Postby stewamax » March 11th, 2018, 2:16 pm

Indeed. It seems that even at lowish transaction volumes or monthly total £value everyone - even big beasts like Worldpay - will negotiate; all except PayPal.
I guess PayPal rely on the fact that online (i.e. website or app) payment via a PayPal account is very popular and that they alone can provide a one-stop shop: everyone else who provides a merchant account ties the user into two accounts: theirs (for credit and debit card payment) and PayPal. These others like to give the illusion that there is only on account (theirs) but they are only providing a veneer. This is OK until the merchant wants to provide a refund (or, worse, a partial refund). And of course the merchant pays PayPal's fees as well.

Only if you are a Monster Beast like Amazon can you refuse to take payments from a PayPal account (there is or was a fudge using Amazon gift cards...)
The other Beast - eBay - was owned PayPal until 2015, hence PayPal's preferred payment status, but eBay's in-progress shift from PayPal to Adyen may shake PayPal's complacency and make it tout for business with more aggressive rates. They can already see relative minnows with very good rates such as Stripe eating away at their core business.

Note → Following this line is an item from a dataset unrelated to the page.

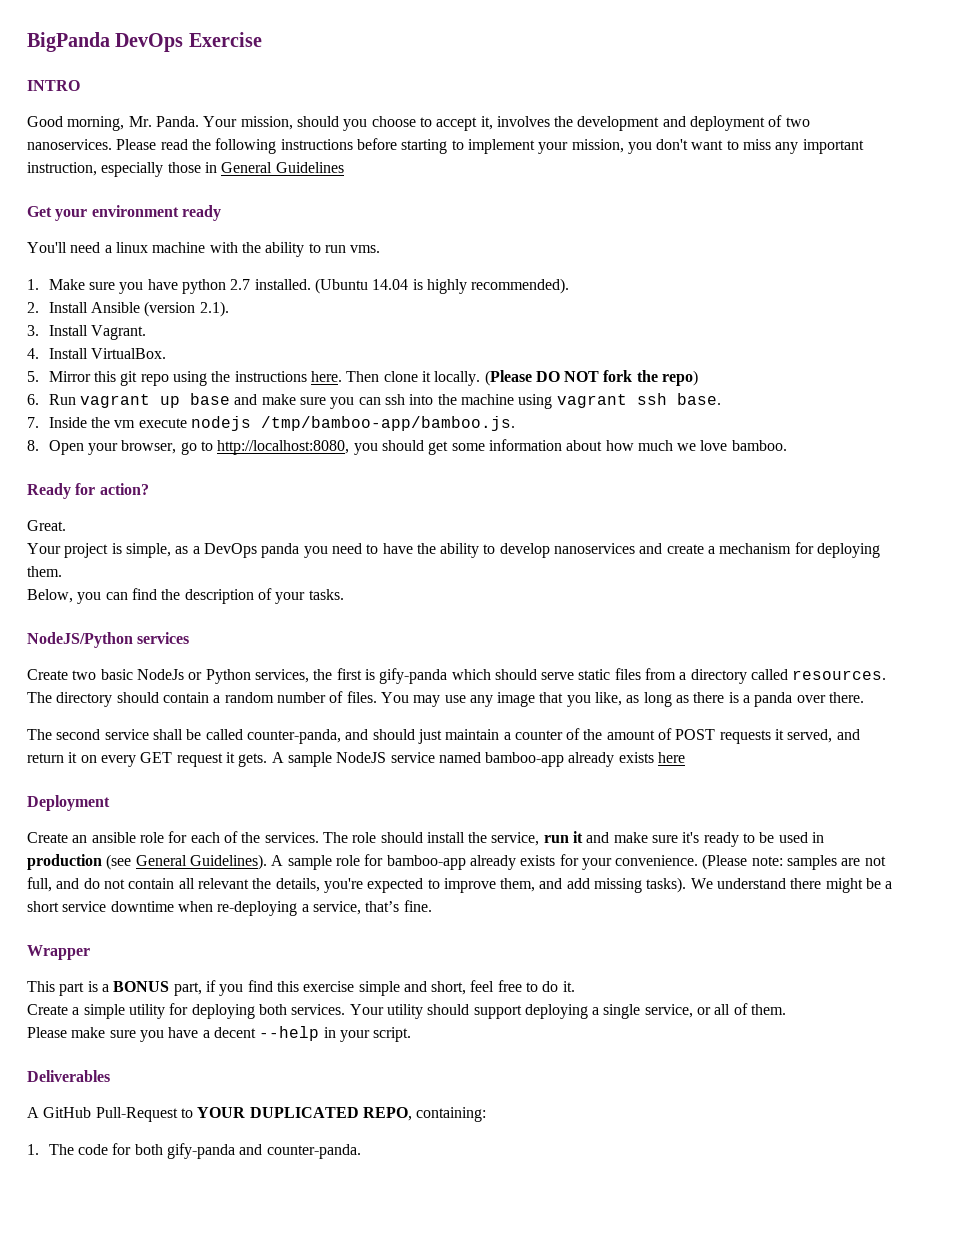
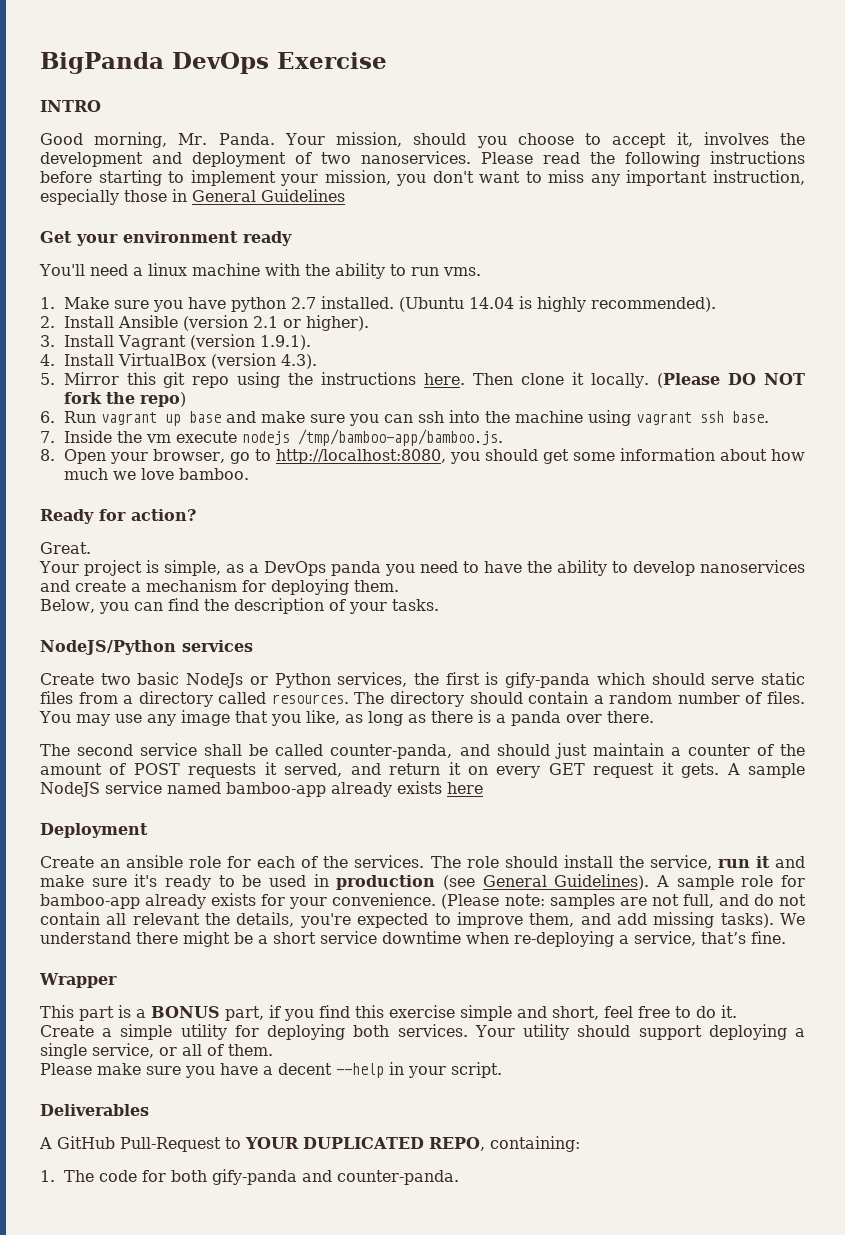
[199,301,229,317] 2.1). -> [252,315,369,331] 2.1 or higher).
[91,325,147,340] Vagrant. -> [117,334,311,350] Vagrant (version 1.9.1).
[91,348,167,359] VirtualBox. -> [117,353,317,369] VirtualBox (version 4.3).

Card payment is a much more complex process that users give it credit (sorry) for, with major intermediaries such as the payment gateway provider, the card association (such as Mastercard), the payment issuer (a financial institution such as Lloyds) and payment acquirer (another financial institution). Fortunately, VISA and Mastercard are not themselves issuers or acquirers or they would be on the wrong side of Google-sized antitrust cases - something for which the world can thank a chap called Dee Hock (q.v.).